- **PROMPT**: Search the entries below for "padding", and copy each line where it appears.
[MATERIAL FOR THIS TASK — start]
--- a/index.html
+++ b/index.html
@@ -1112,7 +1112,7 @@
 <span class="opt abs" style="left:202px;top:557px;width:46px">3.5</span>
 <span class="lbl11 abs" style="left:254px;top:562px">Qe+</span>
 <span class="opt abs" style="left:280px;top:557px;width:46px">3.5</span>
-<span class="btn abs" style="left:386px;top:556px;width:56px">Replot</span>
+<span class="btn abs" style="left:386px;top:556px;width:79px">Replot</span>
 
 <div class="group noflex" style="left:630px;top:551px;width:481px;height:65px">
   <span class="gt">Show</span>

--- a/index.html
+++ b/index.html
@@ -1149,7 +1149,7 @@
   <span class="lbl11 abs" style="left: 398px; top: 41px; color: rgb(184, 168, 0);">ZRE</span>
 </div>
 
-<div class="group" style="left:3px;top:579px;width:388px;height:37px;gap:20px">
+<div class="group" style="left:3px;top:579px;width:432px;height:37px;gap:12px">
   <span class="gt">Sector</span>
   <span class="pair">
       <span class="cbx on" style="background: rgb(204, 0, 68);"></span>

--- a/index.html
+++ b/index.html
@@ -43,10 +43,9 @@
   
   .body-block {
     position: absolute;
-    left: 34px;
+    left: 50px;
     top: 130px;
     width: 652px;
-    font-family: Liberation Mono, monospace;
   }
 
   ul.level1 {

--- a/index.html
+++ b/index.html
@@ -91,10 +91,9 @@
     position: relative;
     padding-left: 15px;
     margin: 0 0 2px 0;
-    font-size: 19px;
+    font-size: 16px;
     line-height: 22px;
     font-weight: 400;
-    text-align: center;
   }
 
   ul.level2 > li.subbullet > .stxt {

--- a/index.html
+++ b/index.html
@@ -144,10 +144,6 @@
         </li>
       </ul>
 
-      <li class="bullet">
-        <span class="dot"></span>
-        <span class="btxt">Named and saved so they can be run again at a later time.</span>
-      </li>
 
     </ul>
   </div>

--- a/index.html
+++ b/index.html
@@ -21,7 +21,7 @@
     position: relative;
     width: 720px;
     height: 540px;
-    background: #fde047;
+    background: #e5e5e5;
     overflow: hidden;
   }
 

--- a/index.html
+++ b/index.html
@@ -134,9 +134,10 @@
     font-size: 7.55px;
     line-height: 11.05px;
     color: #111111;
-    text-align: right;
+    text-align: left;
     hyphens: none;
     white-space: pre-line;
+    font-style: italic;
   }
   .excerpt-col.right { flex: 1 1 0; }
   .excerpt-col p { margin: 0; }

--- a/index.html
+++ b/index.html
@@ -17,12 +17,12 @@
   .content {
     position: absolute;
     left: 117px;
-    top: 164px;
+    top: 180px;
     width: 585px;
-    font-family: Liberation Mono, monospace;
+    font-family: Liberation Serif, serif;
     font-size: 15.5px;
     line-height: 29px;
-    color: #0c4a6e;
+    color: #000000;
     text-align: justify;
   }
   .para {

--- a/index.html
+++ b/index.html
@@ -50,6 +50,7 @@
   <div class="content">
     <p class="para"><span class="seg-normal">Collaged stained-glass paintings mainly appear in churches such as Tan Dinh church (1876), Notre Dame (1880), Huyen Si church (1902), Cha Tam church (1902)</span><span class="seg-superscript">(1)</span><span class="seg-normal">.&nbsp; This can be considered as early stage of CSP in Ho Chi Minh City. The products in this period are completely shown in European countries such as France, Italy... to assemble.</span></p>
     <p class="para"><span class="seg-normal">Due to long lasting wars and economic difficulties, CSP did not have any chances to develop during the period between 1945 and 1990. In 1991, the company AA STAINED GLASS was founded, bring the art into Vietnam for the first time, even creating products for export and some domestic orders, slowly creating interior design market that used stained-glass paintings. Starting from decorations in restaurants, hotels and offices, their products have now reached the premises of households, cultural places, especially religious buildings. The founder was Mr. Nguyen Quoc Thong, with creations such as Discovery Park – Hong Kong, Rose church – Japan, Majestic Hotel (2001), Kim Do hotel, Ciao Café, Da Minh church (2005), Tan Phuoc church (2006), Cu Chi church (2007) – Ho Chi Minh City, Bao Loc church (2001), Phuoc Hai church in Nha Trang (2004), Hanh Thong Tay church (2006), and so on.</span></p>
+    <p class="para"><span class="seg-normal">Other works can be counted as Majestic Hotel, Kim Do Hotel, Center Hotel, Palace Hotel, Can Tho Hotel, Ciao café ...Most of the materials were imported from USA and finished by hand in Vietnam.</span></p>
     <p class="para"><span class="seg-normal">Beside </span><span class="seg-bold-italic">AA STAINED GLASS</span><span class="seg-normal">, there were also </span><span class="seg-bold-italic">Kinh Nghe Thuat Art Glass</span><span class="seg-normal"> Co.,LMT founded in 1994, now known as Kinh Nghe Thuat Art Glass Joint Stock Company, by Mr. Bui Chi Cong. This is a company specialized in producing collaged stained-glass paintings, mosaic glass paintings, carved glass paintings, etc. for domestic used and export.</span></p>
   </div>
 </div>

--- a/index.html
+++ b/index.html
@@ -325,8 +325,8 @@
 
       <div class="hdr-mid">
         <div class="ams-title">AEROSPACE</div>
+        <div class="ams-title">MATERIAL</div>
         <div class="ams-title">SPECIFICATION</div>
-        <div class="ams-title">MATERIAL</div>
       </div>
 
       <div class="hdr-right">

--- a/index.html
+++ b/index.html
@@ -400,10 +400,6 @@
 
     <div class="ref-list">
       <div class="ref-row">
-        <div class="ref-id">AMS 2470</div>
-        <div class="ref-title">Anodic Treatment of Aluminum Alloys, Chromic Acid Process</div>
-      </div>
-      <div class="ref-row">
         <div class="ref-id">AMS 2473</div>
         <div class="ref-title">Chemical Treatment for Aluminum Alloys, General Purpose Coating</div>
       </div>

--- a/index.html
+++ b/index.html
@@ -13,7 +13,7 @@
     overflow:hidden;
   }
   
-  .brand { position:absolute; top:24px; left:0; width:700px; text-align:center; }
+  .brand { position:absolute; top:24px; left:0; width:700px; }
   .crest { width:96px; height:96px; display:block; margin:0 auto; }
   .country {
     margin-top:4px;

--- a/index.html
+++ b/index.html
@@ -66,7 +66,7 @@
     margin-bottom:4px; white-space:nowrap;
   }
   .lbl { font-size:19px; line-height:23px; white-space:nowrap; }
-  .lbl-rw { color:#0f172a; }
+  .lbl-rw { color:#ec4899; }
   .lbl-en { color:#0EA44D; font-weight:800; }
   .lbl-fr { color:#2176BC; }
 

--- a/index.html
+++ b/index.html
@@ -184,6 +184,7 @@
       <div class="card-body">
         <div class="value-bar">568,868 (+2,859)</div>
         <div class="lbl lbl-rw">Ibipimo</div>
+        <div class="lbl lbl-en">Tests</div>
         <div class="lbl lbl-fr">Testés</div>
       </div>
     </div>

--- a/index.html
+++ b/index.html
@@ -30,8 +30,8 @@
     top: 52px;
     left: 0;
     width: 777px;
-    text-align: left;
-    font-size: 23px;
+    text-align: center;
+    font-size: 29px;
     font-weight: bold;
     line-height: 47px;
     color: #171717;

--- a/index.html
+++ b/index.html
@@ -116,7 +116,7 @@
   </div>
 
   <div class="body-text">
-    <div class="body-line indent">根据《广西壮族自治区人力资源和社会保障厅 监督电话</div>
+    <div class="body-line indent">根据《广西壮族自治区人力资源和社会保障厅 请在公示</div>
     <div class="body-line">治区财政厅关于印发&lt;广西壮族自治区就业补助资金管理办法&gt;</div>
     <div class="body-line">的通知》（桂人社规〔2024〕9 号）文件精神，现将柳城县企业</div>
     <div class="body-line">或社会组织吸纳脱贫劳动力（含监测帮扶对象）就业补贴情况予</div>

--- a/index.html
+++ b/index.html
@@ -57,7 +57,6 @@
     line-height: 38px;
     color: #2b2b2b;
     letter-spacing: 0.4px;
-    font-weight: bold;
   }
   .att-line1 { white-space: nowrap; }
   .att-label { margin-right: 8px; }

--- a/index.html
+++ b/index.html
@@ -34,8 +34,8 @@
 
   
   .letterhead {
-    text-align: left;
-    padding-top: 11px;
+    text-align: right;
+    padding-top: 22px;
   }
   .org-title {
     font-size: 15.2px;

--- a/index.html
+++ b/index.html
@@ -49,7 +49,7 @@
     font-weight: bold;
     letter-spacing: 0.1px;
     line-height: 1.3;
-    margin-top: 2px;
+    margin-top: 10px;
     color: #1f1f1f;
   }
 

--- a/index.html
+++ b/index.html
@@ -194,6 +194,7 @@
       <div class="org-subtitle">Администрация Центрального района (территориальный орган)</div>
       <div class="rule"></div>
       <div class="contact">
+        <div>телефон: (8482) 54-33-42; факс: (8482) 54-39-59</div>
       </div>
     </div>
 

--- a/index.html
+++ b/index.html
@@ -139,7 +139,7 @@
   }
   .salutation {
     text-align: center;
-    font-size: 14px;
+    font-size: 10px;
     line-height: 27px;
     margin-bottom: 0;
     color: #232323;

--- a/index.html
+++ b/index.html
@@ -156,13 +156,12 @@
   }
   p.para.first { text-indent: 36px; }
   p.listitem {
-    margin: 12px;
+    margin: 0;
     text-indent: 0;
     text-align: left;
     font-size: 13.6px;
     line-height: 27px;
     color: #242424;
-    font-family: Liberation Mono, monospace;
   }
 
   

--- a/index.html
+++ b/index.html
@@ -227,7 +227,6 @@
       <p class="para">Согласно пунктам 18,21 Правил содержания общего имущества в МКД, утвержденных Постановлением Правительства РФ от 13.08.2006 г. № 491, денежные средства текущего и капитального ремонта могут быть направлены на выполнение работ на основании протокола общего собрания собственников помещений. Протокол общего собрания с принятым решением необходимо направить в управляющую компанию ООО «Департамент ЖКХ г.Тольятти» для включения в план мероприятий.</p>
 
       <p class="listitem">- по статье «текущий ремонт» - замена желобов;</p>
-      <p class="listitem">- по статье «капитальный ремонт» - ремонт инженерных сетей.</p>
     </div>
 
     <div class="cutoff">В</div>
[MATERIAL FOR THIS TASK — finish]
- **TASK SOLUTION**:
     padding-left: 15px;
-    padding-top: 11px;
+    padding-top: 22px;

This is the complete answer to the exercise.